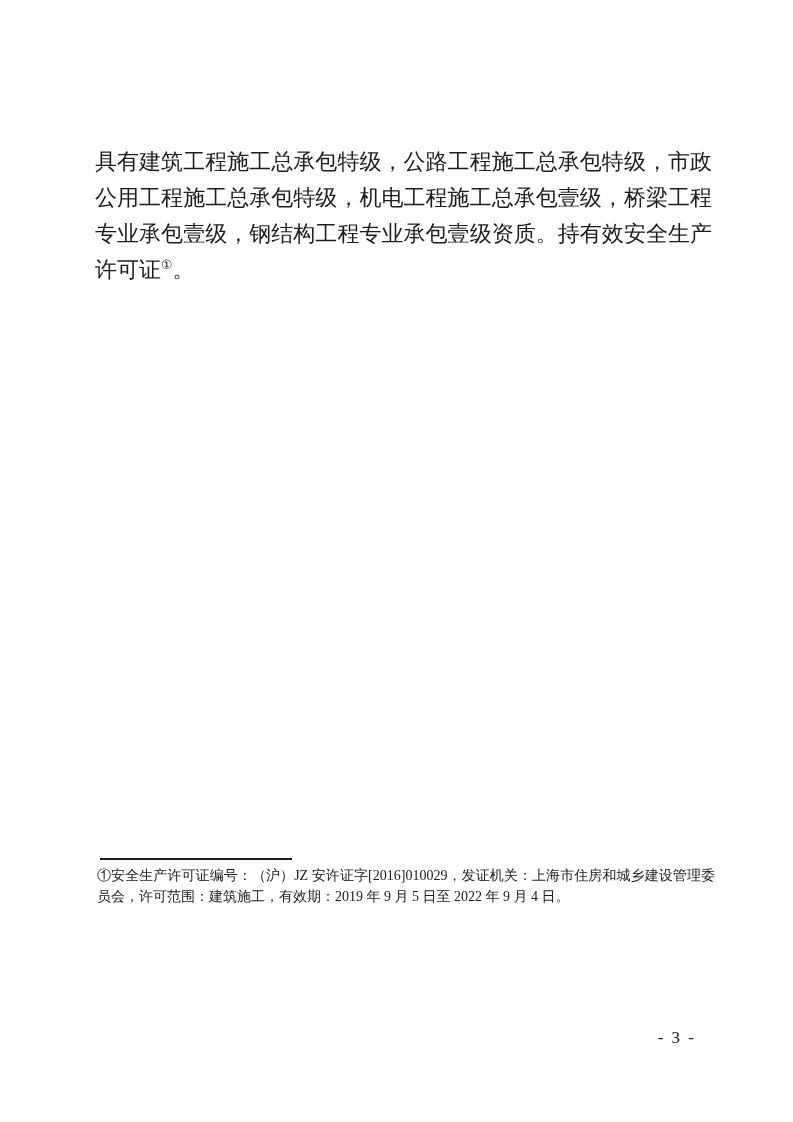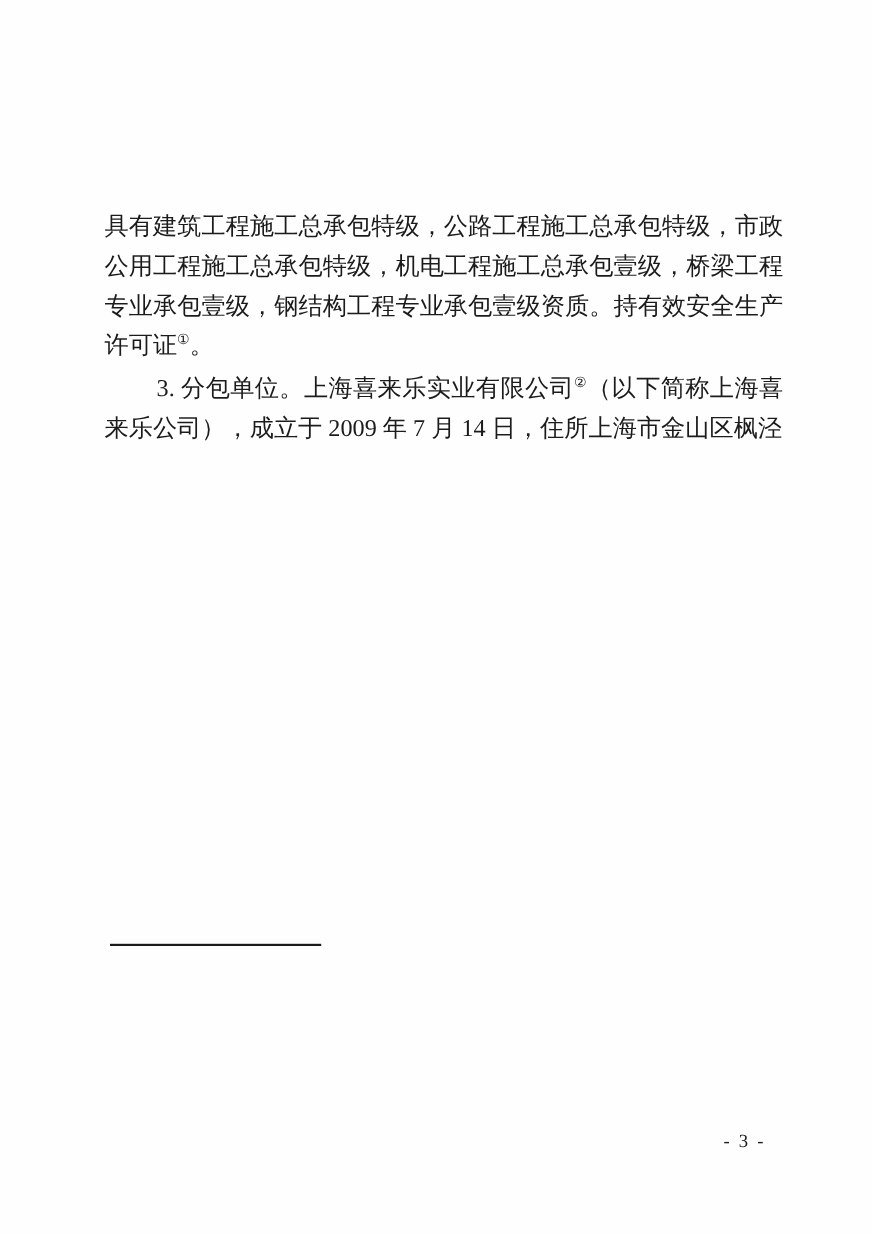--- a/index.html
+++ b/index.html
@@ -18,21 +18,20 @@
     color: #1b1b1b;
   }
   .body-text {
     position: absolute;
     left: 95px;
     top: 144px;
     width: 617px;
     font-size: 22px;
     line-height: 36px;
     text-align: justify;
-    margin-top: 44px;
   }
   .body-text p {
     margin: 0;
   }
   .body-text p + p {
     margin-top: 3px;
   }
   .body-text p.indent {
     text-indent: 2.15em;
   }
@@ -74,24 +73,24 @@
 <body>
 
 <div class="page">
 
   <div class="body-text">
 
     <p><span>具有建筑工程施工总承包特级，公路工程施工总承包特级，市政公用工程施工总承包特级，机电工程施工总承包壹级，桥梁工程专业承包壹级，钢结构工程专业承包壹级资质。持有效安全生产许可证</span><sup class="fn-ref">①</sup><span>。</span></p>
 
 
 
-    <p class="indent"><span>3. 分包单位。上海喜来乐实业有限公司</span><sup class="fn-ref">②</sup><span>（以下简称上海喜来乐公司），成立于 2009 年 7 月 14 日，住所上海市金山区枫泾</span></p>
 
   </div>
 
   <div class="footnote-divider"></div>
 
   <div class="footnotes">
+    <p>①安全生产许可证编号：（沪）JZ 安许证字[2016]010029，发证机关：上海市住房和城乡建设管理委员会，许可范围：建筑施工，有效期：2019 年 9 月 5 日至 2022 年 9 月 4 日。</p>
   </div>
 
   <div class="page-number">- 3 -</div>
 
 </div>
 
 </body></html>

Exercise instructions>
Answer with one number only: how many lines in the data contain the word "margin"?

Task solution>
3